◆ **Data entries**
_ _ _

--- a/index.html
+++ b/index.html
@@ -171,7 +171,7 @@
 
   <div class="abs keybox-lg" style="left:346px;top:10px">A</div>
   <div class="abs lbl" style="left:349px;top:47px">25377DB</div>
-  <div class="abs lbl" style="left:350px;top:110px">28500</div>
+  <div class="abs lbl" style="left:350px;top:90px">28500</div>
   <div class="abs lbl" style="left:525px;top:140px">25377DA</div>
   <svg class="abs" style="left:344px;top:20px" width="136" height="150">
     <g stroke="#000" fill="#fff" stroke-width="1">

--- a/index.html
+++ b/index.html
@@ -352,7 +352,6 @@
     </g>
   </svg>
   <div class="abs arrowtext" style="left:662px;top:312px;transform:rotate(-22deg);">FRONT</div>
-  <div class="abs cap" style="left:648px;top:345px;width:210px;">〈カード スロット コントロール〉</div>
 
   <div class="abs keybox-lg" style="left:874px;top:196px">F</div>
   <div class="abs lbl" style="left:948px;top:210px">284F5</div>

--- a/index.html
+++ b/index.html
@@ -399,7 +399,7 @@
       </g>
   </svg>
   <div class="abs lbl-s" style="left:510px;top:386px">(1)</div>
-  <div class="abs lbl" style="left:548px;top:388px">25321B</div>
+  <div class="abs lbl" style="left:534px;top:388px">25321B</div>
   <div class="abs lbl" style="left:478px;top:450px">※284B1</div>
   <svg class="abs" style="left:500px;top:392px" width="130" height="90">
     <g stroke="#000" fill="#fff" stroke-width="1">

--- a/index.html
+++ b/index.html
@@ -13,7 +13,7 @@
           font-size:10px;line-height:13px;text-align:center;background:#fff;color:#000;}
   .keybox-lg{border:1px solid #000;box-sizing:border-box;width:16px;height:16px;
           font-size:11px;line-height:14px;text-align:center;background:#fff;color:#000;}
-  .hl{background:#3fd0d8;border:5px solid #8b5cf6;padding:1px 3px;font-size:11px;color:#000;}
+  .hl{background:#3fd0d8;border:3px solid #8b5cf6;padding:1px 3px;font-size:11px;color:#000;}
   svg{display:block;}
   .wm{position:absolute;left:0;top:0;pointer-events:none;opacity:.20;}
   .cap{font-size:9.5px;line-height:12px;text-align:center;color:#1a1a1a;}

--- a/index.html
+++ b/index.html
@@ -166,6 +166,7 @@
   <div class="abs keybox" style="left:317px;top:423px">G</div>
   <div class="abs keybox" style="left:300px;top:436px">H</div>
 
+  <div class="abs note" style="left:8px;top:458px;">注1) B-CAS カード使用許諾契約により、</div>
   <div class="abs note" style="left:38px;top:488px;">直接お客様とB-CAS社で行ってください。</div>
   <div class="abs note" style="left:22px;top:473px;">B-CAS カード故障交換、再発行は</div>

_ _ _

Note every line above where the string "padding" shows up, and copy those lines.

-  .hl{background:#3fd0d8;border:5px solid #8b5cf6;padding:1px 3px;font-size:11px;color:#000;}
+  .hl{background:#3fd0d8;border:3px solid #8b5cf6;padding:1px 3px;font-size:11px;color:#000;}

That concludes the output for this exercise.